Neuer Dirigismus

Die öffentliche Diskussion über die Bildung der neuen Bundesregierung hat auch in der Dortmunder Stadtgesellschaft unzweifelhaft dazu geführt, dass das Interesse an politischen und gesellschaftlichen Diskussionen deutlich angestiegen ist. Dies war auch in dieser Woche anlässlich der Empfänge zum 100. Geburtstag des westfälischen Industrieclubs und beim Dortmunder Wirtschafts- und Unternehmerinnenpreis spürbar. 

Insbesondere der vom ehemaligen Ministerpräsidenten Wolfgang Clement angeprangerte ausufernde "deutsche Dirigismus" wurde an diesen Abenden intensiv erörtert. Es ist in der Tat schon etwas skurril, dass ein ehemaliger Sozialdemokrat die deutsche Politik, die seit dreizehn Jahren von einer konservativen Kanzlerin verantwortet wird, als "dirigistisch" bezeichnet. Unabhängig von dieser verdrehten politischen Welt stellt sich jedoch die Frage, ob die "Dirigismus- Kritik" eigentlich berechtigt ist. 

In der Tat gibt es seit einigen Jahren eine anwachsende deutsche "Dirigismus-Kultur", aber eine andere als die, die Wolfgang Clement vermutlich im Sinn hatte. Die klassische Definition des Dirigismus ist die der staatlich gelenkten Wirtschaft. Die höchste Form des Dirigismus wurde in der sogenannten "Zentralverwaltungswirtschaft" der damaligen sozialistischen Staaten gesehen. Nun entdecken einige im Mindestlohn, in der Mietpreisbremse, in der Bankenregulierung und in der Energiewende genau diese dirigistische Grundauffassung wieder. Darüber mag man im Einzelnen streiten. Aber ausufernd sind diese Maßnahmen im Vergleich zur Gegenbewegung, zur Deregulierung der Infrastrukturmärkte, der Telekommunikation, des Postwesens, der Kapital- und Warenbewegungen im europäischen Binnenmarkt und der Auflösung der sogenannten Deutschland AG nun wahrlich nicht.

Bei genauer Betrachtung hat der deutsche Dirigismus nach den damaligen Festtagen der Deregulierung nun sein Gesicht, seine Erscheinungsform gewechselt. Gelenkt wird jetzt nicht mehr die Wirtschaft, sondern unser Privatleben. Wir erleben so etwas wie einen "öko-konservativen Privatdirigismus" der das Privateigentum schützt, aber das Privatleben überwachen und uns vorschreiben will, wie wir zu leben haben. Dieser Privatdirigismus reicht von der Vorratsdatenspeicherung, der Rasterfahndung, dem Rauchverbot in Kneipen über die Geschlechterfestlegung bei Ampelmännchen, Vorschriften für Essensgewohnheiten im Schulalltag, die Initiativen gegen den Verzehr von Fleisch und allen tierischen Produkten, den Konsumvorschriften für SGBII- Bedarfsgemeinschaften, bis zur Forderung nach einem Bundeswahrheitsministerium. Die Aufzählung ließe sich beliebig verlängern. 

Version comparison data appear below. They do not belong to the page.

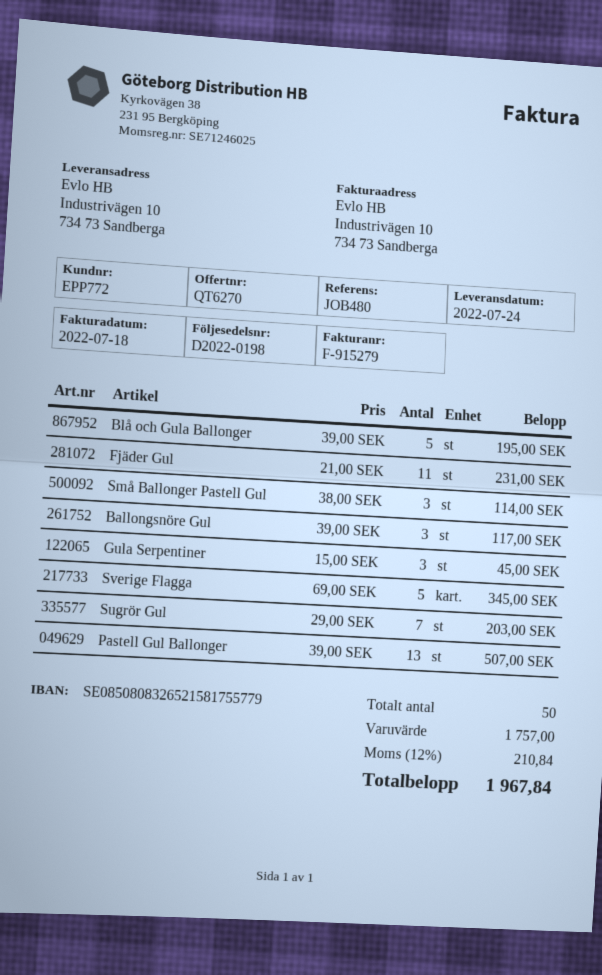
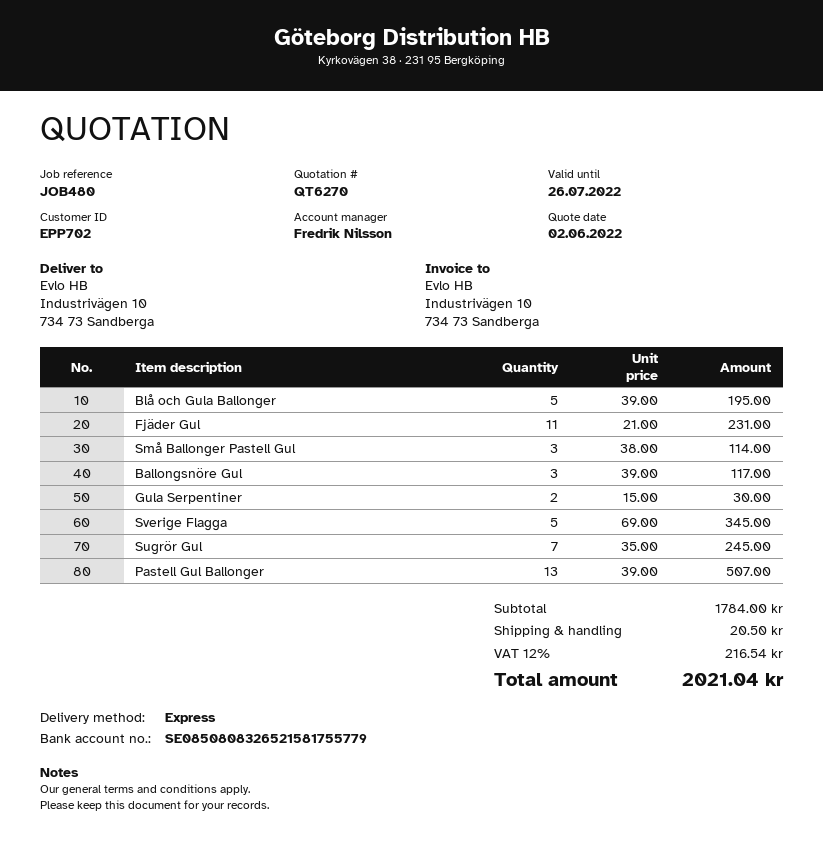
customer number: EPP772 -> EPP702
Gula Serpentiner: 3 x 15.00 = 45.00 -> 2 x 15.00 = 30.00
Sugrör Gul: 7 x 29.00 = 203.00 -> 7 x 35.00 = 245.00
subtotal: 1757.00 -> 1784.00
shipping: none -> 20.50
tax: 12% = 210.84 -> 12% = 216.54
total: 1967.84 -> 2021.04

Dieser Privatdirigismus, an den Wolfgang Clement bei seiner Festrede vielleicht nicht wirklich dachte, ist aber das eigentliche Problem der gesellschaftlichen und ökonomischen Entwicklung unserer Zeit. Er erzeugt eine durchgehende "Misstrauenskultur" gegen das individuelle Privatleben, die im scharfen und völlig unproduktiven Kontrast zu den Anforderungen an Selbstverantwortung und Selbstorganisation in unserem modernen Wirtschaftsleben steht. 

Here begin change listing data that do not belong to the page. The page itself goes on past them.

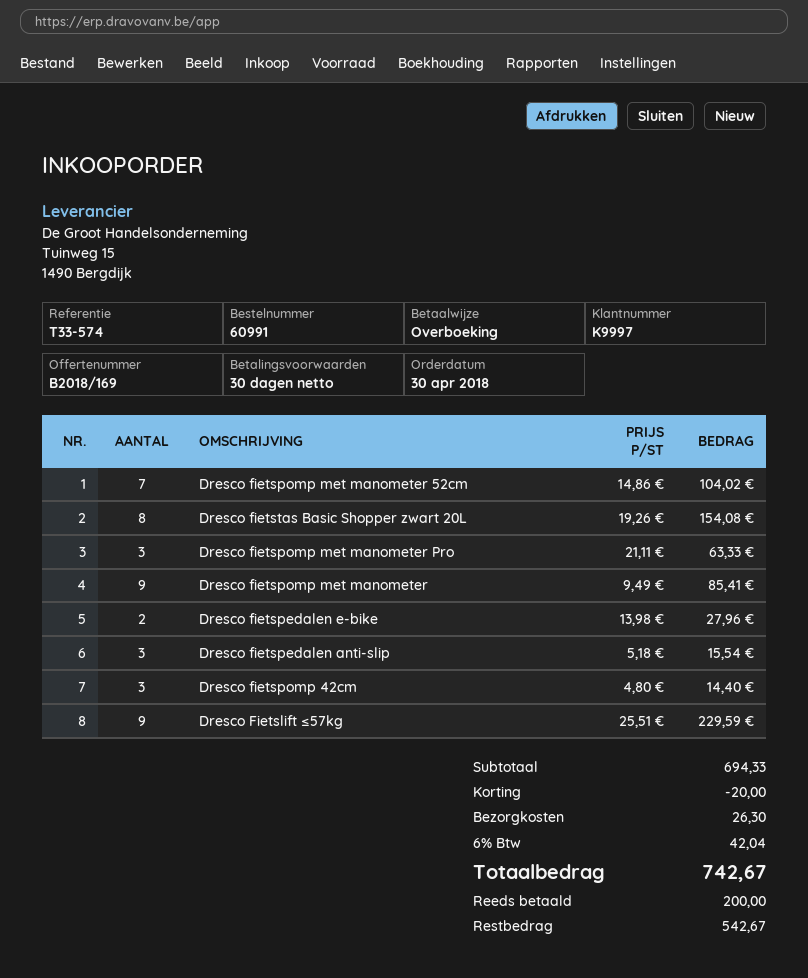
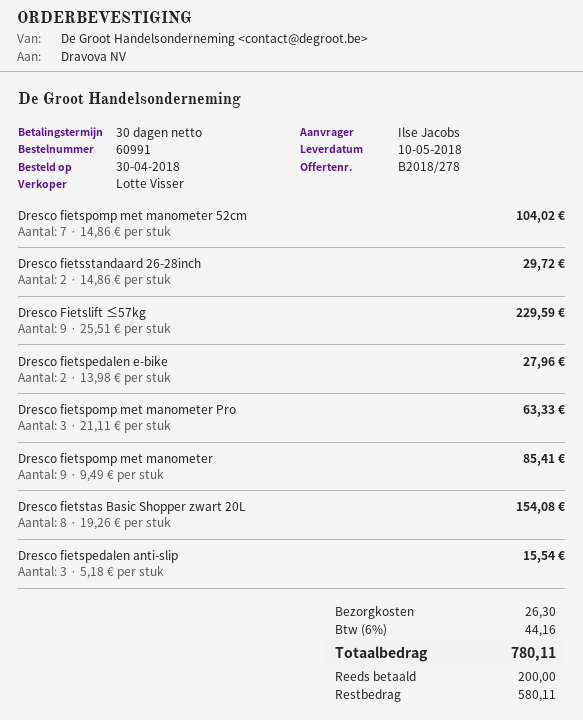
quote number: B2018/169 -> B2018/278
Dresco fietspomp 42cm: 3 x 4.80 = 14.40 -> none
Dresco fietsstandaard 26-28inch: none -> 2 x 14.86 = 29.72
discount: 20.00 -> none
tax: 6% = 42.04 -> 6% = 44.16
total: 742.67 -> 780.11
balance: 542.67 -> 580.11

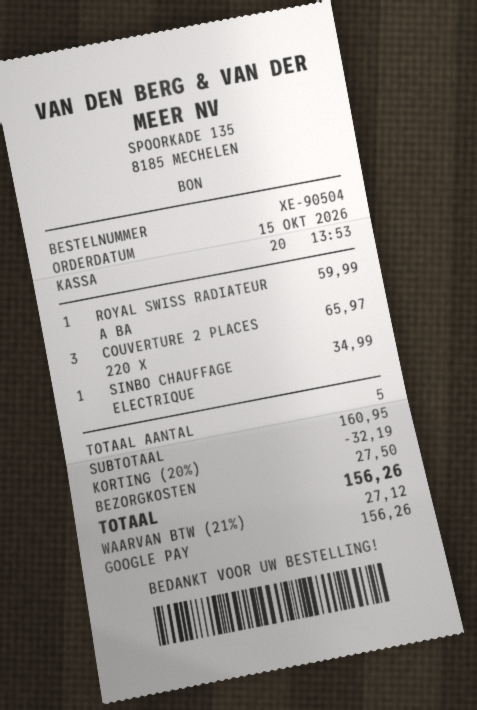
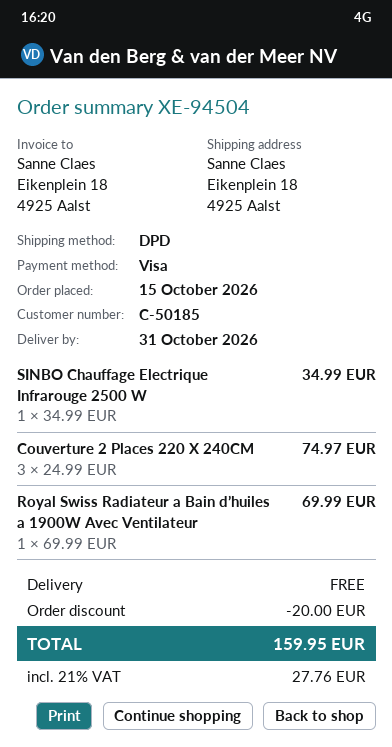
order number: XE-90504 -> XE-94504
payment method: Google Pay -> Visa
ROYAL SWISS RADIATEUR A BA: 1 for 59.99 -> 1 for 69.99
COUVERTURE 2 PLACES 220 X: 3 for 65.97 -> 3 for 74.97
discount: 32.19 -> 20.00
shipping: 27.50 -> 0.00
tax: 21% = 27.12 -> 21% = 27.76
total: 156.26 -> 159.95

Leider wird diese Dirigismus-Kultur aber nur selten wirklich kritisiert, weil sie oft und gerne mit der Selbstgefälligkeit der hohen Moral, des guten und richtigen Lebens auftritt. Die eigentlichen staatlichen Aufgaben, wie die Investitionen in einen modernen öffentlichen Dienst, den Ausbau von Forschung, Innovation und guter Bildung sowie die Sicherung des staatlichen Gewaltmonopols werden dabei jedoch sträflich vernachlässigt und als der eigentliche Dirigismus verunglimpft. Es ist diese Kombination aus laissez-faire und Privatdirigismus, die wir schleunigst überwinden sollten.